[Front-end code edit data]

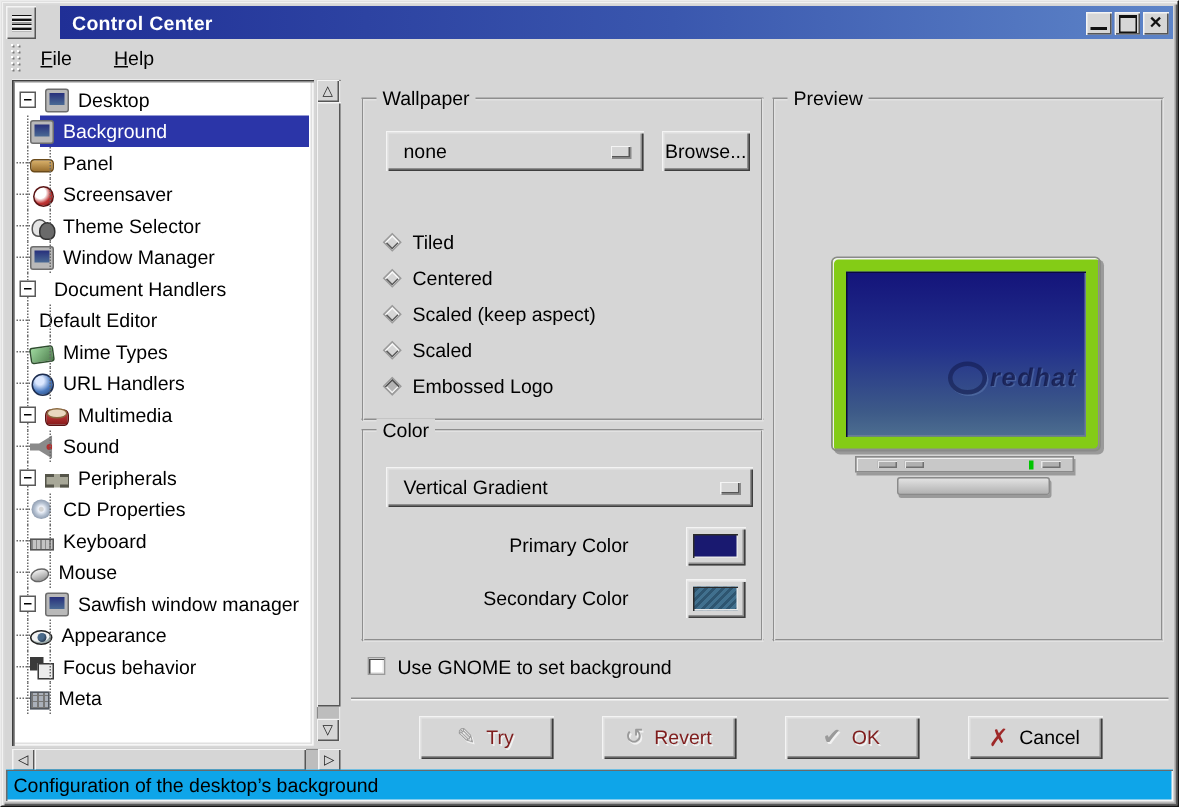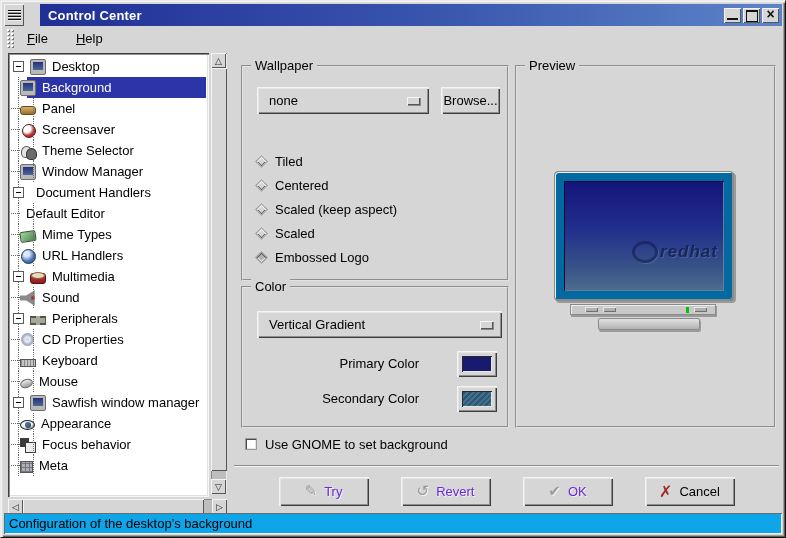--- a/index.html
+++ b/index.html
@@ -152,7 +152,7 @@
 
   
   .monitor-bezel { position:absolute; left:37px; top:104px; width:180px; height:130px;
-    background:#0369a1; border:1px solid #8a8a8a; border-radius:4px;
+    background:#84cc16; border:1px solid #8a8a8a; border-radius:4px;
     box-shadow: inset 1px 1px 0 #f0f0f0, inset -1px -1px 0 #8e8e8e, 2px 2px 0 #9a9a9a; }
   .monitor-screen { position:absolute; inset:9px; background:linear-gradient(#14147a 0%, #22308c 45%, #3d5a88 85%, #4d6e90 100%);
     box-shadow: inset 1px 1px 0 #0a0a3a, inset -1px -1px 0 #6a7a9a; overflow:hidden; }

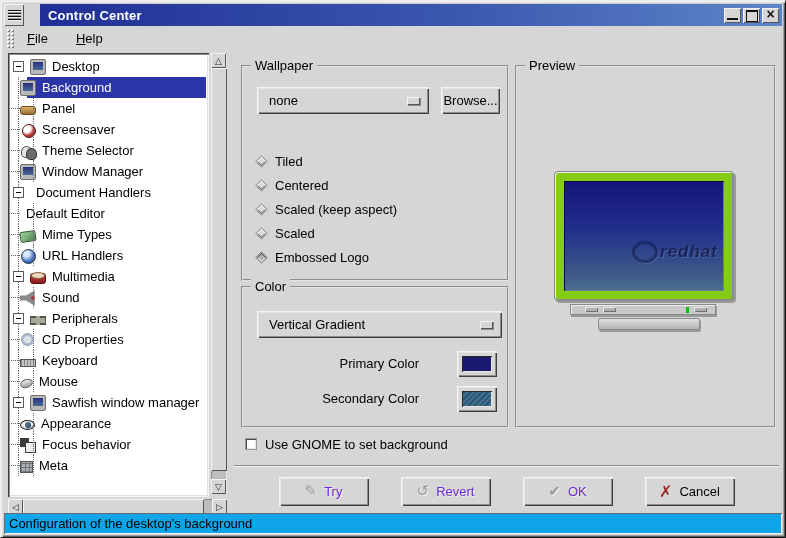--- a/index.html
+++ b/index.html
@@ -182,7 +182,7 @@
     display:flex; justify-content:center; gap:32px; }
   .abtn { width:90px; height:29px; display:flex; align-items:center; justify-content:center; gap:7px; cursor:default; }
   .albl { font-size:13px; }
-  .abtn.disabled .albl { color:#6d28d9; text-shadow:1px 1px 0 #f2f2f2; }
+  .abtn.disabled .albl { color:#7f1d1d; text-shadow:1px 1px 0 #f2f2f2; }
   .aicon { font-size:15px; line-height:1; font-family:"DejaVu Sans",sans-serif; }
   .abtn.disabled .aicon { color:#9a9a9a; text-shadow:1px 1px 0 #f2f2f2; }
   .aicon.cancel-icon { color:#9e2828; font-weight:bold; font-size:16px; }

[TASK TO CARRY OUT] The span to give again runs from the line with "display:flex; justify-content:center; gap:32px;" through the last line of the records above; reproduce it exactly and nothing more.

[SOLVED PROBLEM]
     display:flex; justify-content:center; gap:32px; }
   .abtn { width:90px; height:29px; display:flex; align-items:center; justify-content:center; gap:7px; cursor:default; }
   .albl { font-size:13px; }
-  .abtn.disabled .albl { color:#6d28d9; text-shadow:1px 1px 0 #f2f2f2; }
+  .abtn.disabled .albl { color:#7f1d1d; text-shadow:1px 1px 0 #f2f2f2; }
   .aicon { font-size:15px; line-height:1; font-family:"DejaVu Sans",sans-serif; }
   .abtn.disabled .aicon { color:#9a9a9a; text-shadow:1px 1px 0 #f2f2f2; }
   .aicon.cancel-icon { color:#9e2828; font-weight:bold; font-size:16px; }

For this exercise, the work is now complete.